It should be noted, however, that those percentages come out to vastly different amounts of money ("ODA to LDCs, net, US$," as reported by the OECD):
2001: Norway, $468,720,000; Sweden, $474,460,000; U.S., $2,083,660,000.
2002: Norway, $633,570,000; Sweden, $639,050,000; U.S., $3,033,200,000.
2003: Norway, $800,830,000; Sweden, $821,820,000; U.S., $4,473,610,000.

(The info is probably available publicly, but I can't give you a direct link to the search results from the U. Chicago subscription.)

I think it would be interesting to see the amount of aid per capita, too.

abi | September 6, 2005 07:53 AM

Daniel,

A quick web search (the CIA World Factbook, the UN, and the US Census) gives me the following figures for 2003:

US: 290 million people
Norway: 4.5 million people
Sweden: 8.9 million people

Basic long division using your dollar aid figures yields:

US: $15.43/person
Norway: $178/person
Sweden: $92.36/person

I'm sure there's a league table somewhere with that information, but I'll leave someone not on their lunch break to dig it out.

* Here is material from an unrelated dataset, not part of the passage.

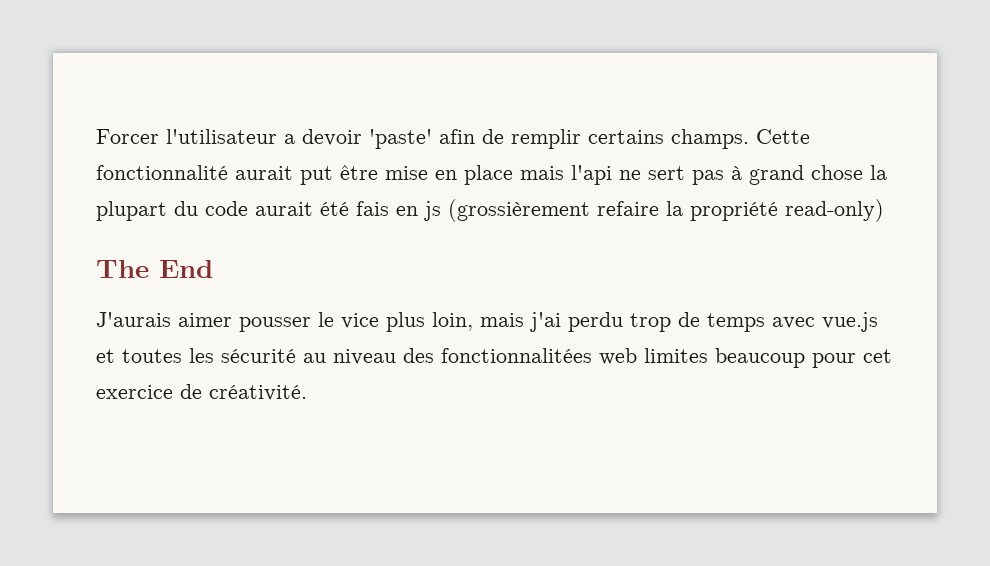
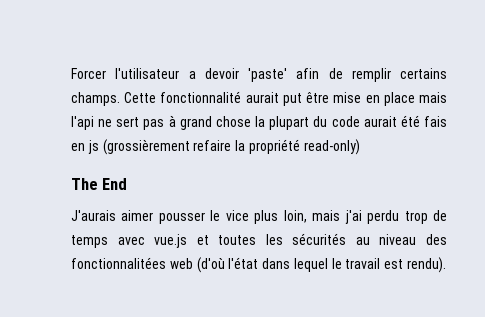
[221,349,296,363] sécurité -> [292,233,347,245] sécurités
[644,348,892,368] [96,384,307,401] limites beaucoup pour cet exercice de créativité. -> [196,257,447,273] (d'où l'état dans lequel le travail est rendu).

Daniel | September 6, 2005 08:08 AM

Well that's just plain disgusting. Thanks for doing the math---I was too lazy to actually plug the numbers into a calculator :-).

abi | September 6, 2005 08:10 AM

I cheated. I used a spreadsheet. ;-)

Janet | September 6, 2005 01:23 PM

I appreciate y'alls answers on this; they are very interesting.

The statement that illegal immigrants do not have access to American programs or money is false. Their children are allowed to attend public schools (My high school once tried to prevent a valedictorian from graduating when they found out he was illegal, but they were stopped by the ACLU.) They are also allowed in our hospitals, which can cost our country as a whole quite significantly.

My point was we have a LOT of people to take care of in this country. Our poverty rate is 12.7% according to figures just published last week. Yes, poverty is relative, but it doesn't change the fact that if someone can't buy food for her family because she makes $12,000 a year and it all goes to rent, then she needs help.

And yet, despite this, despite the fact that we have many people with nothing more than the clothes they are wearing coming across the borders both legally and illegally, we have people all around the world pointing fingers at us and saying, "You don't do enough for the rest of the world! You don't even take care of your own! Shame on you!"

Great. I'm open to suggestions. Y'all are welcome to fix it, since obviously the solution is to - what is the obvious solution? Model some of those top-givers?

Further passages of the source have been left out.